[Source data]
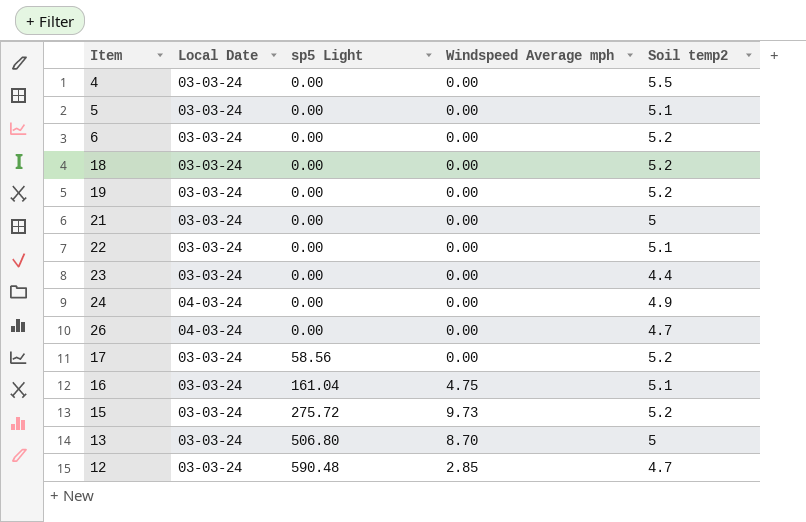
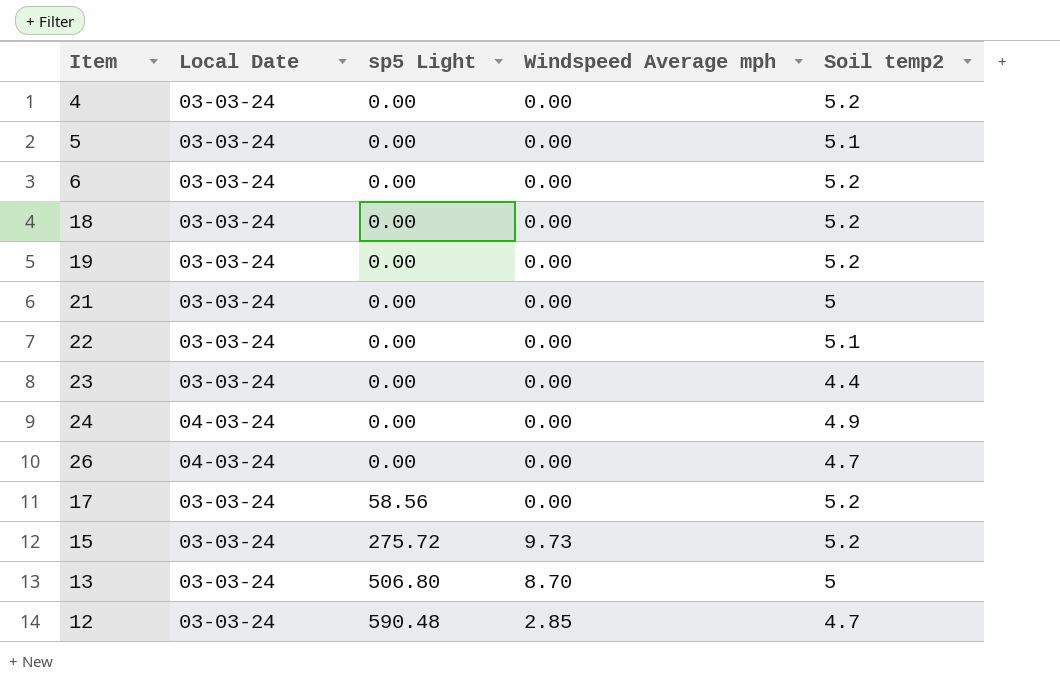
row 16: 03-03-24 | 161.04 | 4.75 | 5.1 -> none
4 | Soil temp2: 5.5 -> 5.2

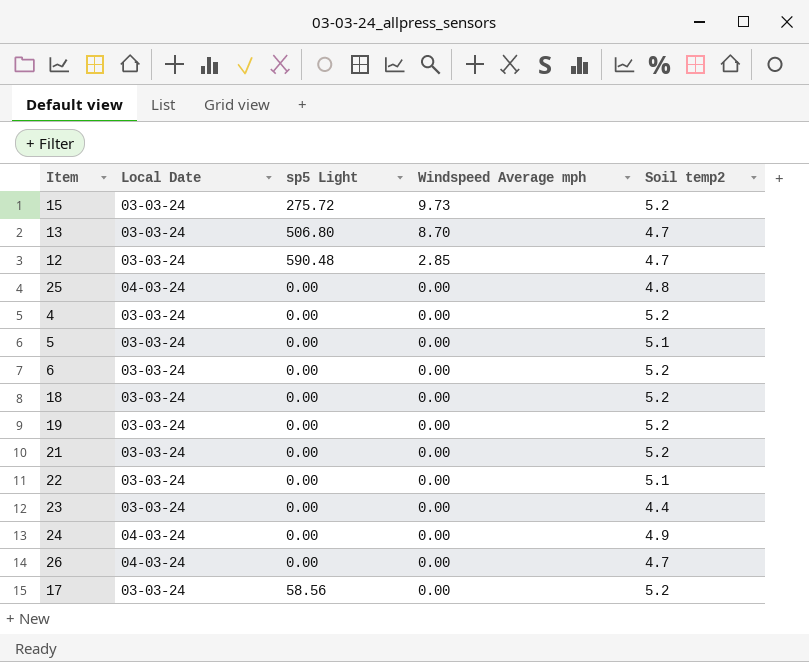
row order: sp5 Light ascending -> Windspeed Average mph descending
13 | Soil temp2: 5 -> 4.7
row 25: none -> 04-03-24 | 0.00 | 0.00 | 4.8
21 | Soil temp2: 5 -> 5.2

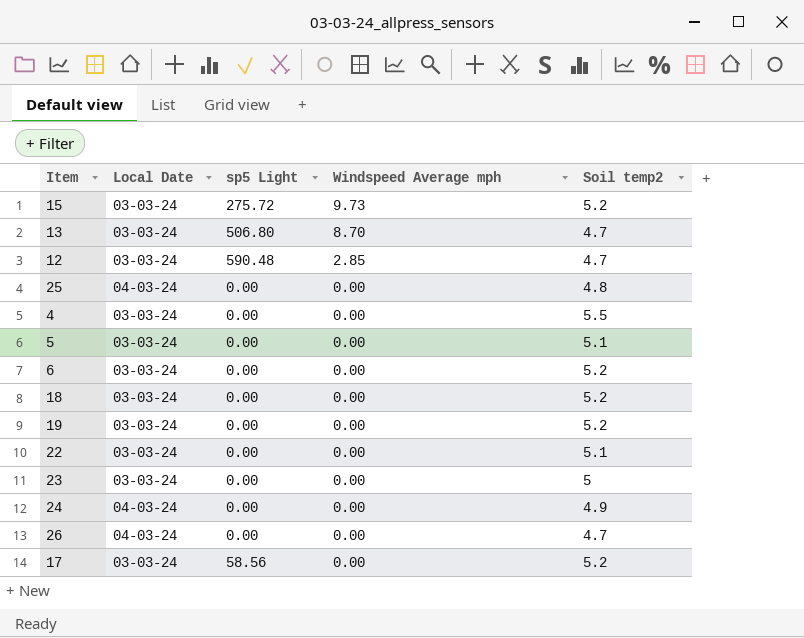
row 21: 03-03-24 | 0.00 | 0.00 | 5.2 -> none
4 | Soil temp2: 5.2 -> 5.5
23 | Soil temp2: 4.4 -> 5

### Your goal:
Each line of the data that includes "none" should be copied.

### Exercise output:
row 16: 03-03-24 | 161.04 | 4.75 | 5.1 -> none
row 25: none -> 04-03-24 | 0.00 | 0.00 | 4.8
row 21: 03-03-24 | 0.00 | 0.00 | 5.2 -> none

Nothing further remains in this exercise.